Ernährung, Essen und Trinken 1923:
Verursacht durch die Wirtschaftsmisere des Jahres 1923, ist die Ernährungssituation im Deutschen Reich äußerst kritisch. Folgende Faktoren verhindern die ausreichende Nahrungsmittelversorgung der Hunger leidenden deutschen Bevölkerung:
- Die enorme Preisinflation führt zu einem rapiden inländischen Kaufkraftverfall, so dass der Lebensstandard eines großen Teils der Bevölkerung unter dem Existenzminimum liegt.
- Wegen der negativen Handelsbilanz und der Reparationszahlungen fehlen dem Deutschen Reich die für den Nahrungsmittelimport dringend benötigten Devisen.
Besonders in den Großstädten wächst die Lebensmittelknappheit. Die Hausfrauen sind wegen der seit Mai z.T. täglich steigenden Preise bestrebt, das nicht einmal für die Grundnahrungsmittel ausreichende Geld so rasch wie möglich auszugeben. Hauptnahrungsmittel sind die Kartoffeln.
Von 28 Mark im Januar 1923 (Vorkriegspreis: 15 Pfennige) steigt der Kilopreis (ab Laden) für Kartoffeln in Berlin auf 333 Mark im Juni (monatlicher Durchschnittspreis) und erreicht am 26. November einen Stand von 80 Milliarden Mark. Da sich die Händler dem Ansturm der Kunden nicht gewachsen fühlen, muss im Juli der Frühkartoffelverkauf in Berlin unter Polizeischutz stattfinden.
Auf die Brisanz der Lage reagierend – während der zweiten Jahreshälfte kommt es in zahlreichen Städten zu Teuerungsunruhen und Plünderungen von Lebensmittelläden – appellieren Reichspräsident Friedrich Ebert und die Reichsregierung am 28. Juli eindringlich an die Landwirtschaft, die Erträge der Kartoffelernte »so schnell wie möglich … dem Verbrauch zukommen zu lassen«.
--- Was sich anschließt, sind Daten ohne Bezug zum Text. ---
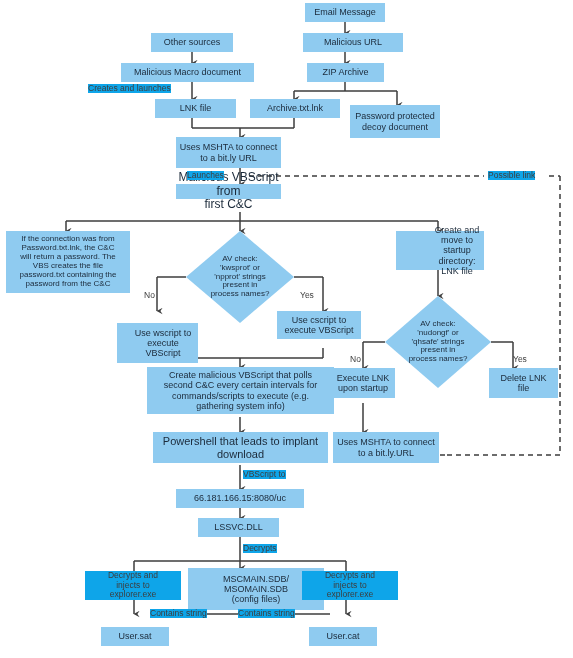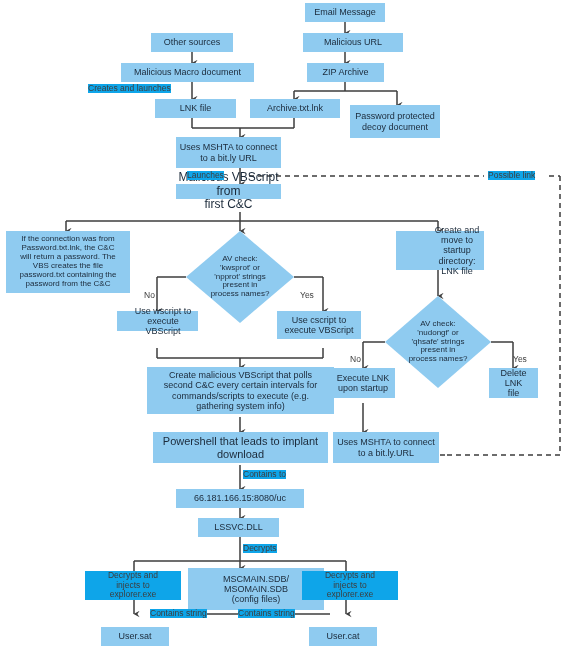--- a/index.html
+++ b/index.html
@@ -158,30 +158,30 @@
 Password.txt.lnk, the C&amp;C
 will return a password. The
 VBS creates the file
 password.txt containing the
 password from the C&amp;C</div>
 
   <div class="node" style="left:396px;top:231px;width:88px;height:39px;font-size:9px;padding-left:36px;">Create and move to
 startup directory:
 LNK file</div>
 
-  <div class="node" style="left:117px;top:311px;width:81px;height:20px;font-size:9px;padding-left:13px;">Use wscript to
+  <div class="node" style="left:117px;top:323px;width:81px;height:40px;font-size:9px;padding-left:13px;">Use wscript to
 execute VBScript</div>
 
   <div class="node" style="left:277px;top:311px;width:84px;height:28px;font-size:9px;">Use cscript to
 execute VBScript</div>
 
   <div class="node" style="left:331px;top:368px;width:64px;height:30px;font-size:9px;">Execute LNK
 upon startup</div>
 
-  <div class="node" style="left:489px;top:368px;width:49px;height:30px;font-size:9px;">Delete LNK
+  <div class="node" style="left:489px;top:368px;width:69px;height:30px;font-size:9px;">Delete LNK
 file</div>
 
   <div class="node" style="left:147px;top:367px;width:187px;height:47px;font-size:9px;">Create malicious VBScript that polls
 second C&amp;C every certain intervals for
 commands/scripts to execute (e.g.
 gathering system info)</div>
 
   <div class="node" style="left:333px;top:432px;width:106px;height:31px;font-size:9px;">Uses MSHTA to connect
 to a bit.ly.URL</div>
 
@@ -229,21 +229,21 @@
   <div class="lbl" style="left:488px;top:171px;font-size:8.5px;">Possible link</div>
 
   <div class="dlabel" style="left:144px;top:291px;font-size:8.5px;">No</div>
 
   <div class="dlabel" style="left:300px;top:291px;font-size:8.5px;">Yes</div>
 
   <div class="dlabel" style="left:350px;top:355px;font-size:8.5px;">No</div>
 
   <div class="dlabel" style="left:513px;top:355px;font-size:8.5px;">Yes</div>
 
-  <div class="lbl" style="left:243px;top:470px;font-size:8.5px;">Contains to</div>
+  <div class="lbl" style="left:243px;top:470px;font-size:8.5px;">VBScript to</div>
 
   <div class="lbl" style="left:243px;top:544px;font-size:8.5px;">Decrypts</div>
 
   <div class="lbl" style="left:85px;top:571px;font-size:8.5px;line-height:1.12;text-align:center;white-space:pre-line;width:96px;">Decrypts and
 injects to
 explorer.exe</div>
 
   <div class="lbl" style="left:302px;top:571px;font-size:8.5px;line-height:1.12;text-align:center;white-space:pre-line;width:96px;">Decrypts and
 injects to
 explorer.exe</div>

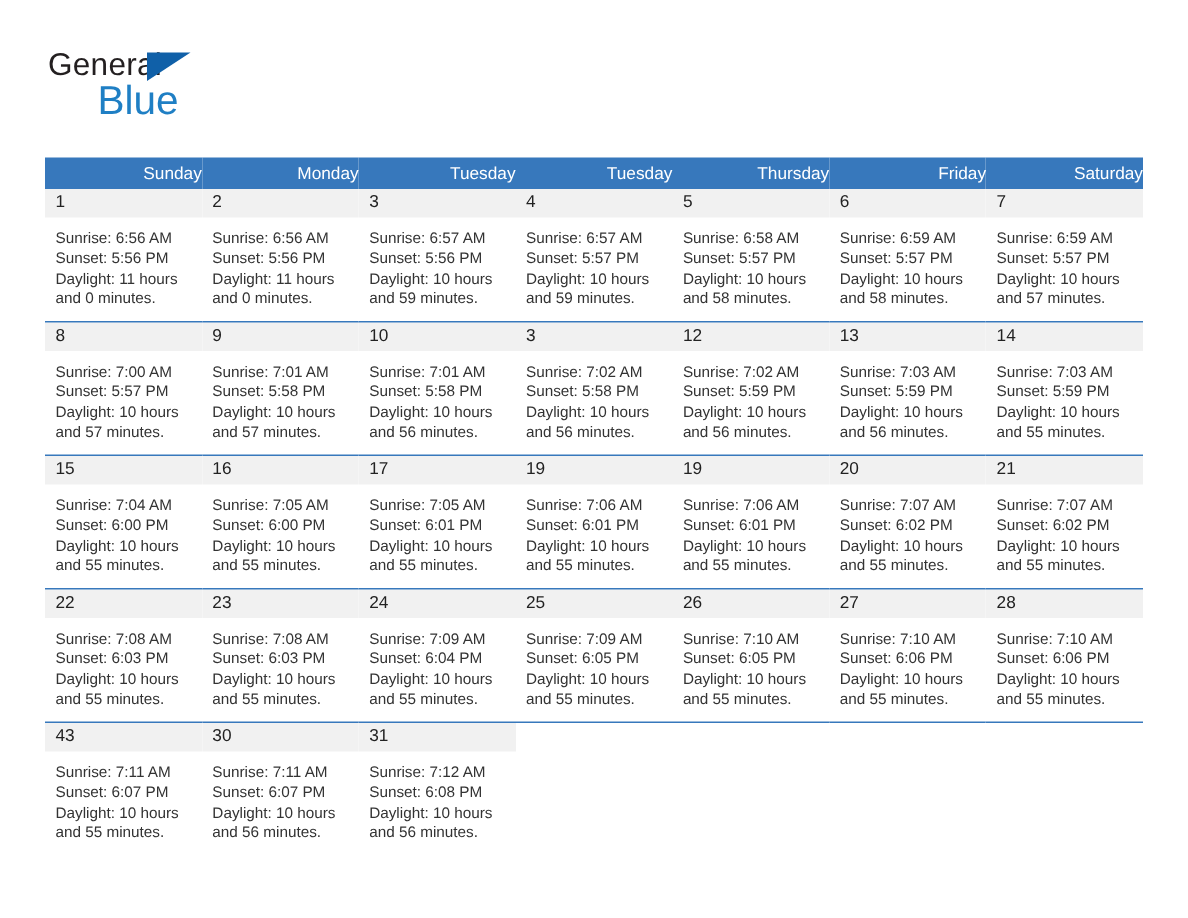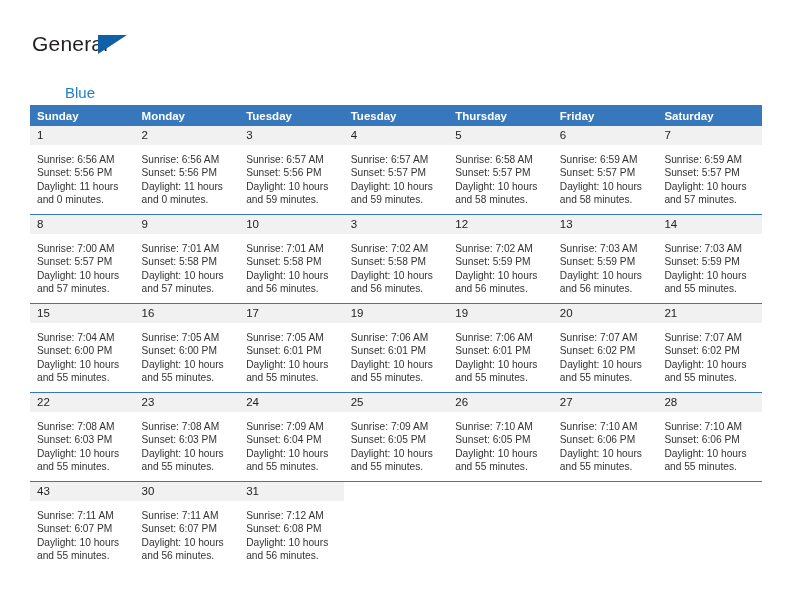--- a/index.html
+++ b/index.html
@@ -42,24 +42,23 @@
     top: 0;
     font-size: 21px;
     letter-spacing: .2px;
     color: #231f20;
     font-family: "Liberation Sans", sans-serif;
   }
   .logo-blue {
     position: absolute;
     left: 33px;
     top: 20px;
-    font-size: 15px;
+    font-size: 27px;
     color: #1f7fc4;
     font-family: "Liberation Sans", sans-serif;
-    margin-top: 32px;
   }
   .logo-tri {
     position: absolute;
     left: 66px;
     top: 3px;
     width: 0;
     height: 0;
     border-left: 29px solid #1060a8;
     border-bottom: 19px solid transparent;
   }
@@ -89,23 +88,23 @@
     position: absolute;
     left: 30px;
     top: 105px;
     width: 732px;
     border-collapse: collapse;
     table-layout: fixed;
   }
   .calendar th {
     background: #3778bc;
     color: #ffffff;
-    font-weight: bold;
+    font-weight: normal;
     font-size: 11.5px;
-    text-align: left;
+    text-align: right;
     padding: 4px 0 4px 7px;
     height: 13px;
     border: none;
   }
   .calendar td {
     vertical-align: top;
     padding: 0;
     border: none;
     width: 104.57px;
   }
Das Kartoffelangebot ist von entscheidender Bedeutung, weil die übrigen Nahrungsmittel für viele Menschen nicht mehr zu bezahlen sind. So kostet in Berlin ein Kilogramm Rindfleisch im Januar 1923 bereits 2 730 Mark (Vorkriegspreis: 1,80 Mark), im Juni 20 700 Mark und am 26. November 5,6 Billionen Mark. Die Preise für die anderen Grundnahrungsmittel steigen in demselben Maß:
- Ein Ei kostet in Berlin im Juli 1914: 0,08 Mark, im Januar 1923: 139 Mark, im Juni: 793 Mark, am 26. November: 320 Milliarden Mark.
- Für einen Liter Vollmilch müssen in Berlin im Juli 1914: 0,24 Mark, Januar 1923: 241 Mark, Juni: 1380 Mark, am 26. November: 280 Milliarden Mark gezahlt werden.
- Im Juli 1914 kostet in Berlin ein Kilogramm Butter 2,60 Mark, im Januar 1923: 5 500 Mark, im Juni: 30 300 Mark, am 26. November: 5,6 Billionen Mark.
- Der Berliner Preis für ein Kilogramm Roggenbrot ist im Juli 1914: 0,28 Mark, im Januar 1923: 306,32 Mark, im Juni: 1253 Mark und am 26. November: 470 Milliarden Mark.
Um die Notlage weiter Kreise der großstädtischen Bevölkerung etwas zu mildern – bereits im Februar sind nach Erkenntnissen des Reichsgesundheitsamtes rund 50% der Kinder unterernährt -, werden von staatlicher Seite umfangreiche Volksspeisungen organisiert.
Auch die Kirchen und private Hilfsorganisationen geben unentgeltlich Mahlzeiten aus.
Das Ausland wird zunehmend auf die Hungersituation im Deutschen Reich aufmerksam. Das Internationale Rote Kreuz ruft am 7. Dezember zu Sammlungen für die notleidende deutsche Bevölkerung auf. Über 50 000 an deutsche Familien verschickte Lebensmittelpakete sind das Ergebnis der vom Bund der Reichsdeutschen in Österreich durchgeführten Hilfsaktion.
Aus der Not eine Tugend machend, empfiehlt die Presse einfache Rezepte für die Familienküche und animiert ihre Leser, kostenlose Nahrungsquellen z. B. durch die Pilzsuche zu erschließen. Da jedoch nicht alle Pilzsucher über die notwendigen Kenntnisse verfügen, häufen sich in erschreckender Weise die Pilzvergiftungen. Am 28. August z. B. sterben neun Mitglieder einer elfköpfigen Berliner Familie nach dem Genuss selbstgesammelter Pilze.